↓↓↓

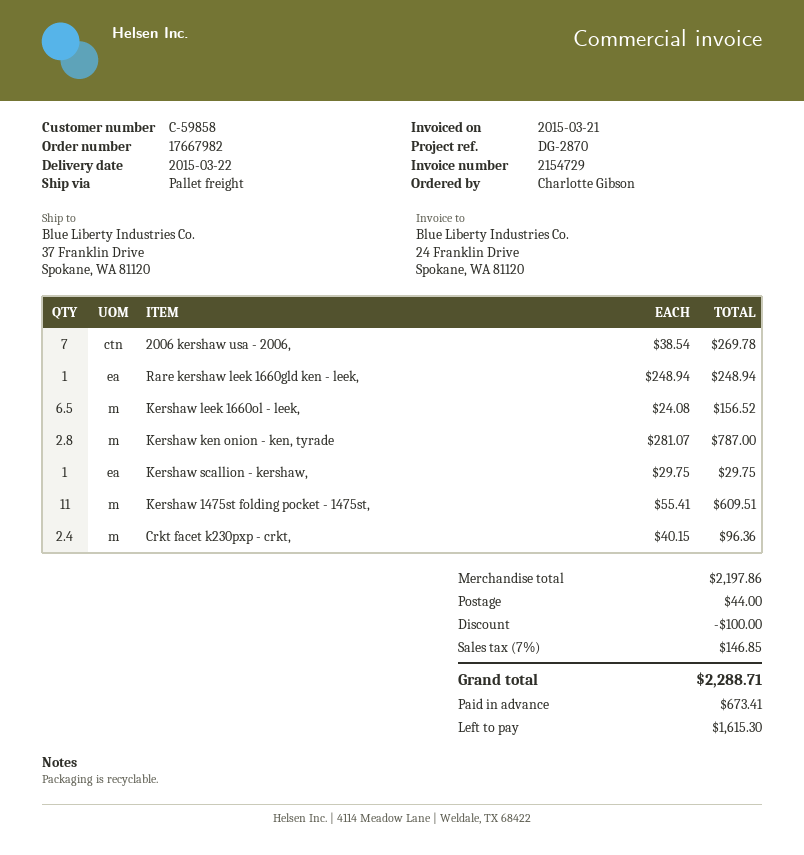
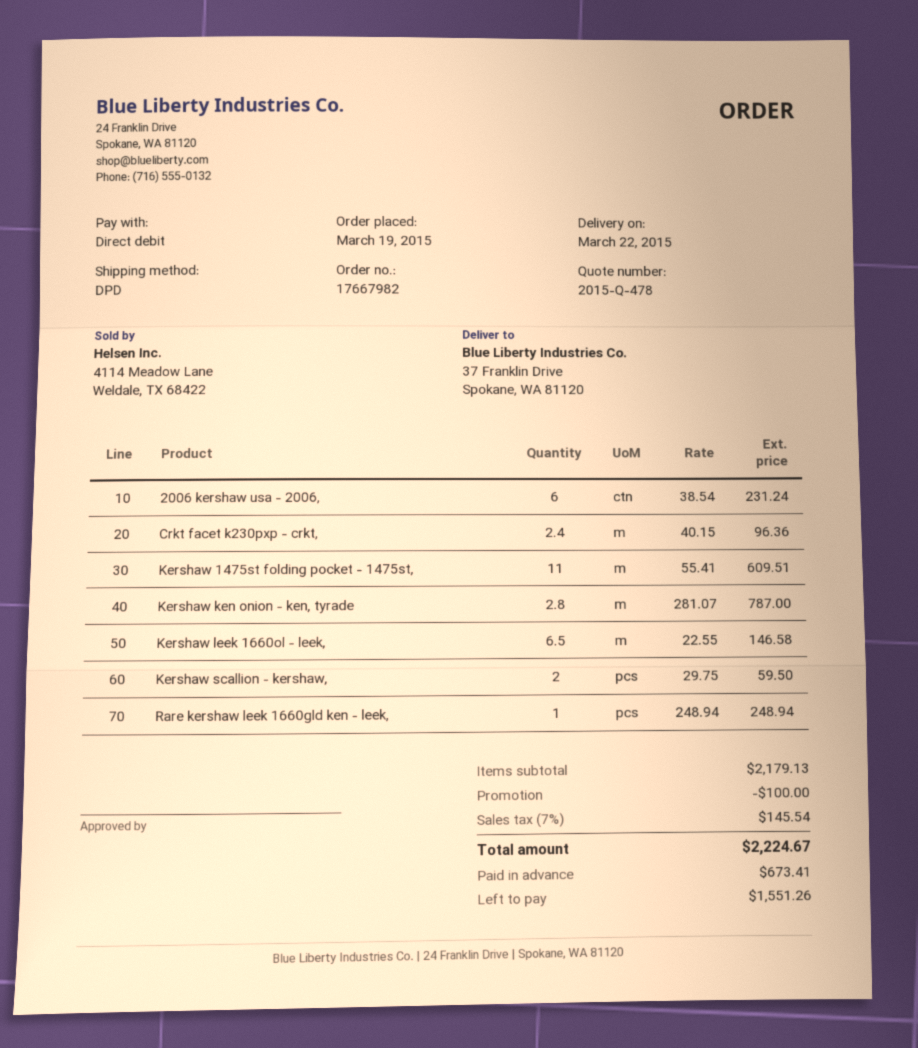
shipping method: pallet freight -> DPD
2006 kershaw usa - 2006,: 7 x 38.54 = 269.78 -> 6 x 38.54 = 231.24
Kershaw leek 1660ol - leek,: 6.5 x 24.08 = 156.52 -> 6.5 x 22.55 = 146.58
Kershaw scallion - kershaw,: 1 x 29.75 = 29.75 -> 2 x 29.75 = 59.50
subtotal: 2197.86 -> 2179.13
shipping: 44.00 -> none
tax: 7% = 146.85 -> 7% = 145.54
total: 2288.71 -> 2224.67
balance: 1615.30 -> 1551.26

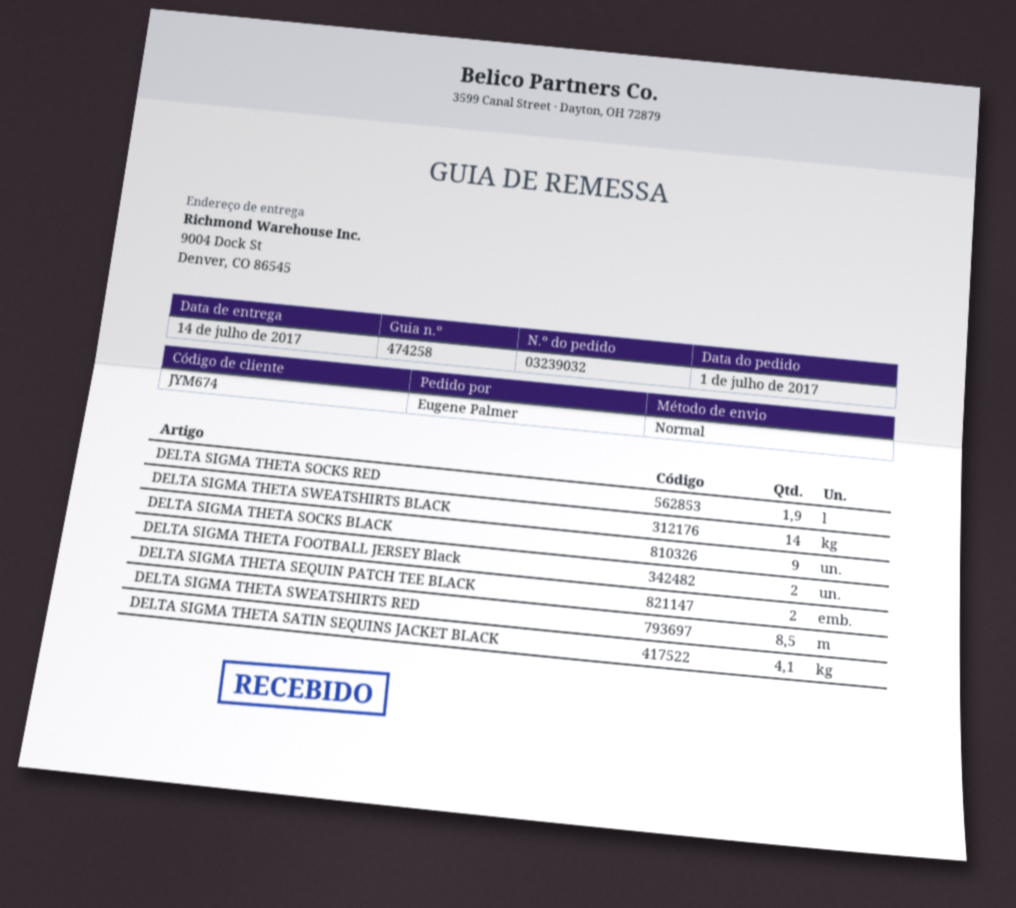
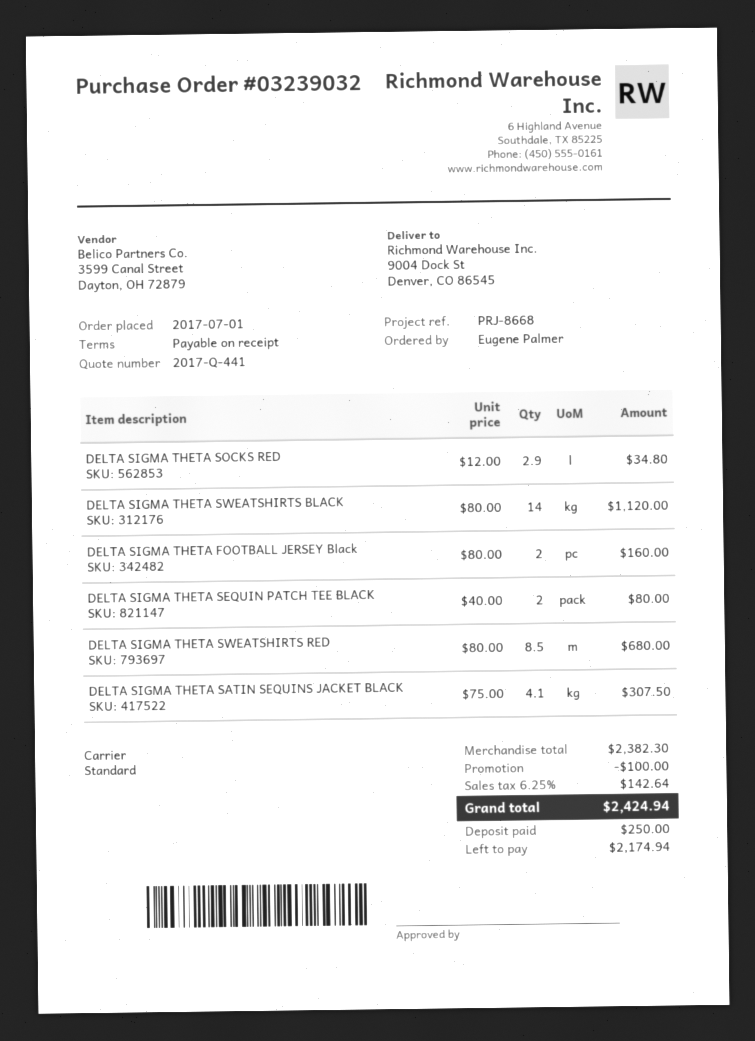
DELTA SIGMA THETA SOCKS RED: 1.9 -> 2.9
DELTA SIGMA THETA SOCKS BLACK: 9 -> none

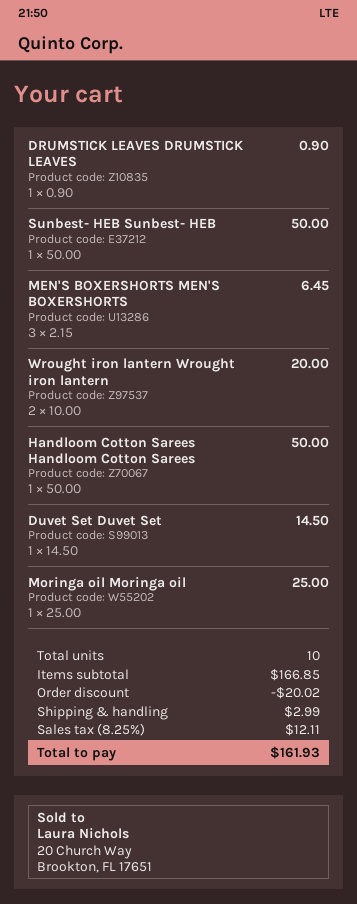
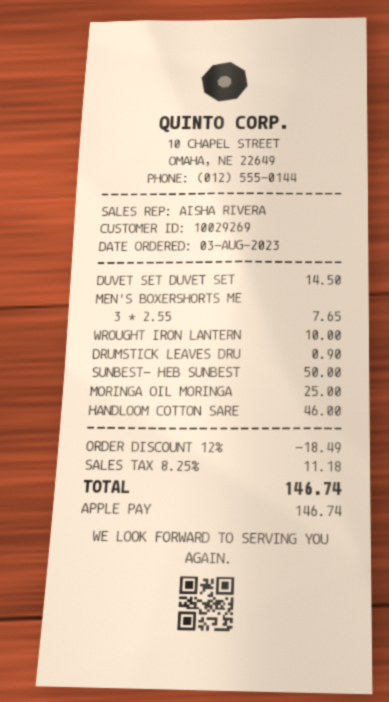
MEN'S BOXERSHORTS MEN'S BOXERSHORTS: 3 x 2.15 = 6.45 -> 3 x 2.55 = 7.65
Wrought iron lantern Wrought iron lantern: 2 x 10.00 = 20.00 -> 1 x 10.00 = 10.00
Handloom Cotton Sarees Handloom Cotton Sarees: 1 x 50.00 = 50.00 -> 1 x 46.00 = 46.00
discount: 20.02 -> 18.49
shipping: 2.99 -> none
tax: 8.25% = 12.11 -> 8.25% = 11.18
total: 161.93 -> 146.74

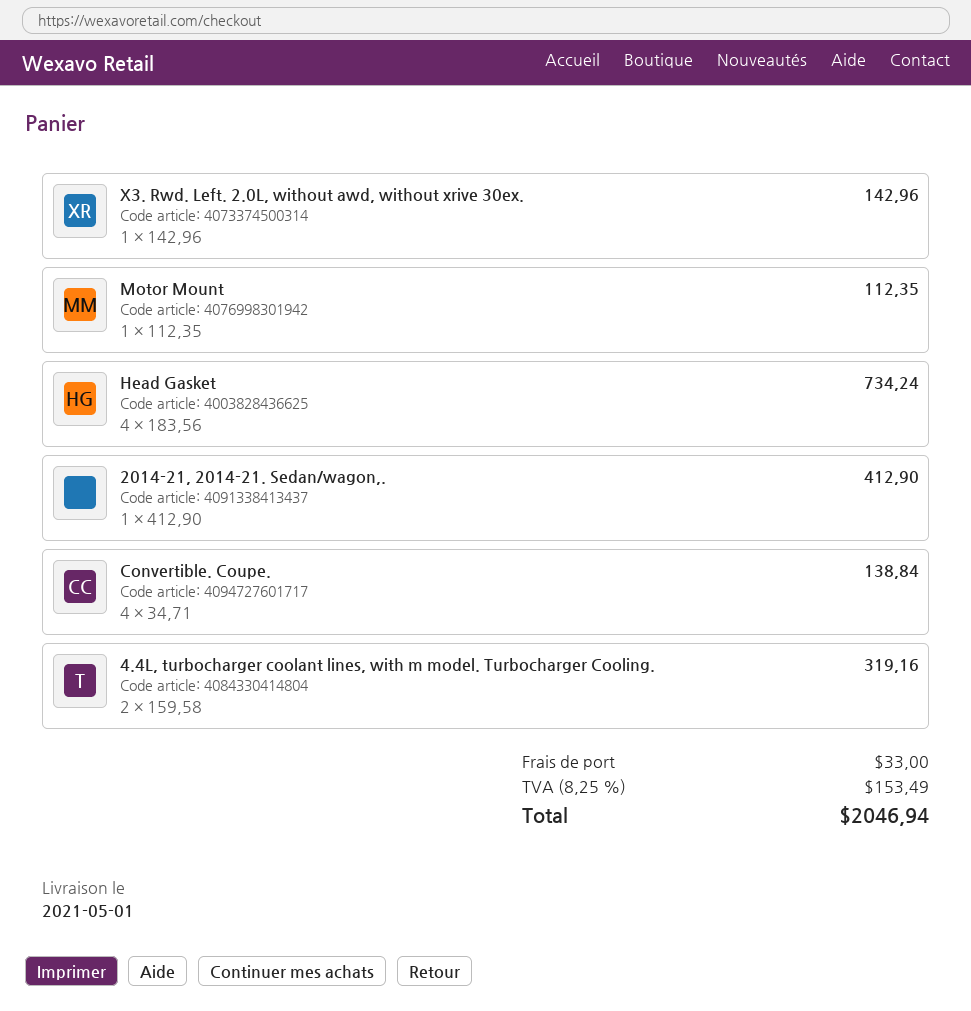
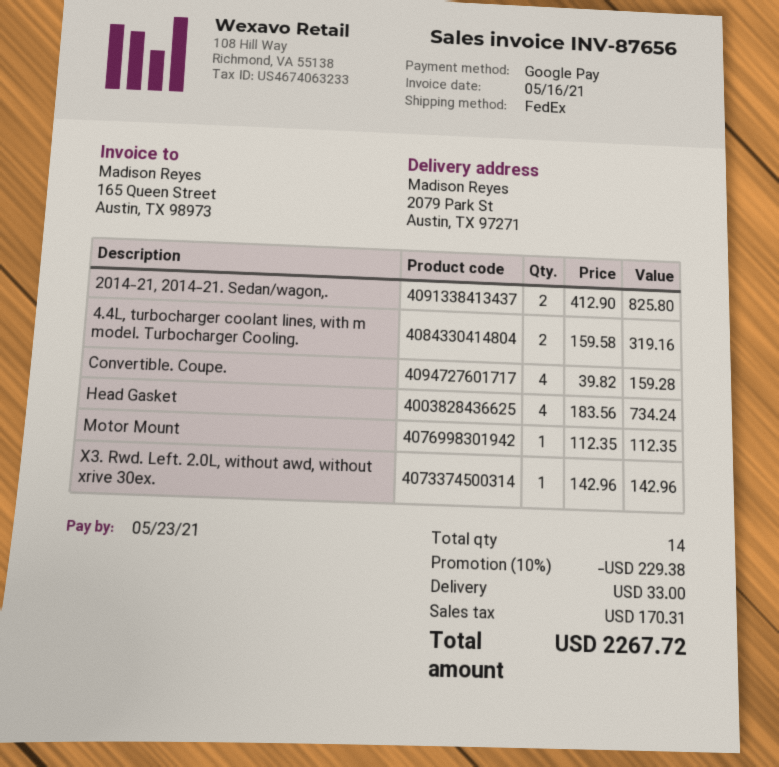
2014-21, 2014-21. Sedan/wagon,.: 1 x 412.90 = 412.90 -> 2 x 412.90 = 825.80
Convertible. Coupe.: 4 x 34.71 = 138.84 -> 4 x 39.82 = 159.28
discount: none -> 10% = 229.38
tax: 153.49 -> 170.31
total: 2046.94 -> 2267.72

↑↑↑

• _Problem requirements_: What do the lines above say from the line containing "Handloom Cotton Sarees Handloom" through the last line? Quote them exactly, both ends included, and leave out the pictures.

• _Output of the exercise_:
Handloom Cotton Sarees Handloom Cotton Sarees: 1 x 50.00 = 50.00 -> 1 x 46.00 = 46.00
discount: 20.02 -> 18.49
shipping: 2.99 -> none
tax: 8.25% = 12.11 -> 8.25% = 11.18
total: 161.93 -> 146.74

2014-21, 2014-21. Sedan/wagon,.: 1 x 412.90 = 412.90 -> 2 x 412.90 = 825.80
Convertible. Coupe.: 4 x 34.71 = 138.84 -> 4 x 39.82 = 159.28
discount: none -> 10% = 229.38
tax: 153.49 -> 170.31
total: 2046.94 -> 2267.72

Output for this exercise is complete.